Exercise description
Take the data from its first line. Print each line exactly until the line containing "[10,330,487,617] [image] |" has been printed too.

Records provided
* * *
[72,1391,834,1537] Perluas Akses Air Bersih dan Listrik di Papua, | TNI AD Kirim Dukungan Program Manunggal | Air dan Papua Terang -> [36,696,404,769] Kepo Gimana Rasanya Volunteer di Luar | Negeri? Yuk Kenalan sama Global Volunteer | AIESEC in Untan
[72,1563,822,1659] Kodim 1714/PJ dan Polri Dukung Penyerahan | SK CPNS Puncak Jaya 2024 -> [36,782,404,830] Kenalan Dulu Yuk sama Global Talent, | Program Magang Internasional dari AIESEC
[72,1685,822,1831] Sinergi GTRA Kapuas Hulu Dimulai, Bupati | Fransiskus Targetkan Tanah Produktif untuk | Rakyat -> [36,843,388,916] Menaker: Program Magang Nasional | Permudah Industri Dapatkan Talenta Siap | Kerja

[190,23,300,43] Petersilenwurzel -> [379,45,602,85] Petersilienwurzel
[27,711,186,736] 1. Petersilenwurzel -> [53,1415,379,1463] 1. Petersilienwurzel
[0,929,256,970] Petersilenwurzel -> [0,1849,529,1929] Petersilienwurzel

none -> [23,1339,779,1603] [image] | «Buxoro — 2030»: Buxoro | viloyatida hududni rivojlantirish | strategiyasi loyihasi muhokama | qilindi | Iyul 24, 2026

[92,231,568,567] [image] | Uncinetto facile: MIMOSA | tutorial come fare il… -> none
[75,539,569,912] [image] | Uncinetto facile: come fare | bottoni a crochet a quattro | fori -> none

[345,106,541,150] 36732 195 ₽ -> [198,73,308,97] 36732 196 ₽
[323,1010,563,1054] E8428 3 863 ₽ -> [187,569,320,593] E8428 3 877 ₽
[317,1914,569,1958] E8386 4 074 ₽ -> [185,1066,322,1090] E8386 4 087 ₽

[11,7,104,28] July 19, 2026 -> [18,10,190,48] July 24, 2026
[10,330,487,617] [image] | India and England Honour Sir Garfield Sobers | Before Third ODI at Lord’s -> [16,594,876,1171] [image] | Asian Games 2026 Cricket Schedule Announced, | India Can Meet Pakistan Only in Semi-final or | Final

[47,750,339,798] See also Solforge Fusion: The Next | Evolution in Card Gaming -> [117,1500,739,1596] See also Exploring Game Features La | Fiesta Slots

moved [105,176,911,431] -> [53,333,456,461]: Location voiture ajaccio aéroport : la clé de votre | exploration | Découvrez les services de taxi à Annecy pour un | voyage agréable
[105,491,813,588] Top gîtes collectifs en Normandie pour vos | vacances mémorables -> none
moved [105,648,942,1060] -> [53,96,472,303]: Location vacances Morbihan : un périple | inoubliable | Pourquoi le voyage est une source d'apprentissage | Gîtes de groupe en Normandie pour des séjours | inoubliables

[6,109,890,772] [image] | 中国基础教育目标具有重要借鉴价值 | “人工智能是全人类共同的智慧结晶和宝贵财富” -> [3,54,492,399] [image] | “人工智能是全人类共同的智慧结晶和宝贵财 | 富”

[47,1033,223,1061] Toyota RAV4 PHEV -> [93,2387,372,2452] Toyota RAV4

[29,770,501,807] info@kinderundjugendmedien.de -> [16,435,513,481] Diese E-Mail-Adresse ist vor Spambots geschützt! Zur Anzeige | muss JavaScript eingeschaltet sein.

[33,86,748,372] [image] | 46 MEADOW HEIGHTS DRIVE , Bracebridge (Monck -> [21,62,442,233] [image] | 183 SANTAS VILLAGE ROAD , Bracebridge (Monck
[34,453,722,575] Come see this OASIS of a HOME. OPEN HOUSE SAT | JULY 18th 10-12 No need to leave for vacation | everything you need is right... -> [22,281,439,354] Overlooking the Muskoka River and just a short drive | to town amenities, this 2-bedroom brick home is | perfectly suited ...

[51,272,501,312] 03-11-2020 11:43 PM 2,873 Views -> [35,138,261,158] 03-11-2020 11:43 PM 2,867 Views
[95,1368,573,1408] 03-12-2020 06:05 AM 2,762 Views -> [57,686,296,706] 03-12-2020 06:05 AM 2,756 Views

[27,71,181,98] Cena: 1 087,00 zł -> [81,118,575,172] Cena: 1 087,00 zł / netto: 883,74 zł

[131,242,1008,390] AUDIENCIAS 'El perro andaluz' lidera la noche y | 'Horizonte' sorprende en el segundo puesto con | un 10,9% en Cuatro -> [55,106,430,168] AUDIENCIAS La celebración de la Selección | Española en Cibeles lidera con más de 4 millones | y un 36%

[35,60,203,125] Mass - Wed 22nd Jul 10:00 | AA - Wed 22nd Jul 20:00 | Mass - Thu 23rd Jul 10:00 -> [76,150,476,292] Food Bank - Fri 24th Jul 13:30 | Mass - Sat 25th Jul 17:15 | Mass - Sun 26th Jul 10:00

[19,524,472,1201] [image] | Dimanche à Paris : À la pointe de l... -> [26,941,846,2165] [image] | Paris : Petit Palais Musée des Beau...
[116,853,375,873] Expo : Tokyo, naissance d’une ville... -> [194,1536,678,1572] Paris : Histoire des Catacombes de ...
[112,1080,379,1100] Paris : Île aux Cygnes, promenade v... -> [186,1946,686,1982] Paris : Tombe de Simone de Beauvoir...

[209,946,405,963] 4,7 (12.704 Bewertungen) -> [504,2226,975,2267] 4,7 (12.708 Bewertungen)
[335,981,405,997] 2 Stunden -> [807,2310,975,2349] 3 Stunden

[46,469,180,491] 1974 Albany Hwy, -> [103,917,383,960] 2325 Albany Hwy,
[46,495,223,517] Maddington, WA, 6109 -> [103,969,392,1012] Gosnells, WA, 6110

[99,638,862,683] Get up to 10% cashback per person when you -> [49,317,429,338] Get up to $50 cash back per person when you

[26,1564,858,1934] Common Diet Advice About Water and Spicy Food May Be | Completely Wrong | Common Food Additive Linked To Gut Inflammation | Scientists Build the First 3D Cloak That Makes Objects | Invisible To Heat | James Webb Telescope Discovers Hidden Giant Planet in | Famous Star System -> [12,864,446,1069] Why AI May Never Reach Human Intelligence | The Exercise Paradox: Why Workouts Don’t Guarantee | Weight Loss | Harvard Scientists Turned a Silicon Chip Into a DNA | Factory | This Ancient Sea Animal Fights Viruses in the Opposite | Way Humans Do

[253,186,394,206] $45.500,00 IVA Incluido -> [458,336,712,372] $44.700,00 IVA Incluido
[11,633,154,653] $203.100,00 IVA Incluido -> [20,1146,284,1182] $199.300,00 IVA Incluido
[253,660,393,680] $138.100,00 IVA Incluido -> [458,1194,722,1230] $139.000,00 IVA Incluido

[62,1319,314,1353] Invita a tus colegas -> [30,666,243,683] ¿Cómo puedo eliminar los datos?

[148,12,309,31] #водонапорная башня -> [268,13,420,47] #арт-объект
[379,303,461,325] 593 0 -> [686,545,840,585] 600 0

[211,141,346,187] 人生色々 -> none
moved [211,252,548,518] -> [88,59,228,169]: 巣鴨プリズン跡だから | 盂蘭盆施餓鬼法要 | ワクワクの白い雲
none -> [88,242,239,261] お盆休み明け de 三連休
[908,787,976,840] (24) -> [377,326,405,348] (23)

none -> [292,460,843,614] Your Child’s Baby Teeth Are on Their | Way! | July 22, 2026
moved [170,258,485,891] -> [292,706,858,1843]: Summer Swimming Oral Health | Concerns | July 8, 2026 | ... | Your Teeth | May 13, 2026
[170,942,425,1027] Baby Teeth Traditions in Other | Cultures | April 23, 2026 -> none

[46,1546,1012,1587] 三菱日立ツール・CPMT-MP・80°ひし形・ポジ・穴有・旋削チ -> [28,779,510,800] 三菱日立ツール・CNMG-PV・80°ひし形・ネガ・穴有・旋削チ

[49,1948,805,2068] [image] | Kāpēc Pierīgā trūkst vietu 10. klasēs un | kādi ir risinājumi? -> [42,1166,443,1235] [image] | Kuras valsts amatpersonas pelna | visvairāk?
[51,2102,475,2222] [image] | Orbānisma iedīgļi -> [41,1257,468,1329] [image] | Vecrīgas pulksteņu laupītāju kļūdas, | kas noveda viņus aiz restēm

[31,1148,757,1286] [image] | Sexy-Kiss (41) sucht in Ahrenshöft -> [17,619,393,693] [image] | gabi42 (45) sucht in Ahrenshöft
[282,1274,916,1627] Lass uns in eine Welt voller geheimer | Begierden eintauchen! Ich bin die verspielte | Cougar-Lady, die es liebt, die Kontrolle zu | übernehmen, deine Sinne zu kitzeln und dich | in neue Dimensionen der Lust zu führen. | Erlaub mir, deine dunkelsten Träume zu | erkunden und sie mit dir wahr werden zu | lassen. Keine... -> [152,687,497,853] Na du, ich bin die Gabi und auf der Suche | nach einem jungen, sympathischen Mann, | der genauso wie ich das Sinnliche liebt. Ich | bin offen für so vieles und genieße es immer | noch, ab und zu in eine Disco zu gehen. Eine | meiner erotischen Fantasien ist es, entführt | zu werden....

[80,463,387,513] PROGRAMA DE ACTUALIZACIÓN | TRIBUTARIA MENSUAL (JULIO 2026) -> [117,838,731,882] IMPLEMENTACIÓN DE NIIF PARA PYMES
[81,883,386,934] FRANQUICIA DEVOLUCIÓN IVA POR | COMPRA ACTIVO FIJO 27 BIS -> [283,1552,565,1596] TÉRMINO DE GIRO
* * *
Answer for the task
[72,1391,834,1537] Perluas Akses Air Bersih dan Listrik di Papua, | TNI AD Kirim Dukungan Program Manunggal | Air dan Papua Terang -> [36,696,404,769] Kepo Gimana Rasanya Volunteer di Luar | Negeri? Yuk Kenalan sama Global Volunteer | AIESEC in Untan
[72,1563,822,1659] Kodim 1714/PJ dan Polri Dukung Penyerahan | SK CPNS Puncak Jaya 2024 -> [36,782,404,830] Kenalan Dulu Yuk sama Global Talent, | Program Magang Internasional dari AIESEC
[72,1685,822,1831] Sinergi GTRA Kapuas Hulu Dimulai, Bupati | Fransiskus Targetkan Tanah Produktif untuk | Rakyat -> [36,843,388,916] Menaker: Program Magang Nasional | Permudah Industri Dapatkan Talenta Siap | Kerja

[190,23,300,43] Petersilenwurzel -> [379,45,602,85] Petersilienwurzel
[27,711,186,736] 1. Petersilenwurzel -> [53,1415,379,1463] 1. Petersilienwurzel
[0,929,256,970] Petersilenwurzel -> [0,1849,529,1929] Petersilienwurzel

none -> [23,1339,779,1603] [image] | «Buxoro — 2030»: Buxoro | viloyatida hududni rivojlantirish | strategiyasi loyihasi muhokama | qilindi | Iyul 24, 2026

[92,231,568,567] [image] | Uncinetto facile: MIMOSA | tutorial come fare il… -> none
[75,539,569,912] [image] | Uncinetto facile: come fare | bottoni a crochet a quattro | fori -> none

[345,106,541,150] 36732 195 ₽ -> [198,73,308,97] 36732 196 ₽
[323,1010,563,1054] E8428 3 863 ₽ -> [187,569,320,593] E8428 3 877 ₽
[317,1914,569,1958] E8386 4 074 ₽ -> [185,1066,322,1090] E8386 4 087 ₽

[11,7,104,28] July 19, 2026 -> [18,10,190,48] July 24, 2026
[10,330,487,617] [image] | India and England Honour Sir Garfield Sobers | Before Third ODI at Lord’s -> [16,594,876,1171] [image] | Asian Games 2026 Cricket Schedule Announced, | India Can Meet Pakistan Only in Semi-final or | Final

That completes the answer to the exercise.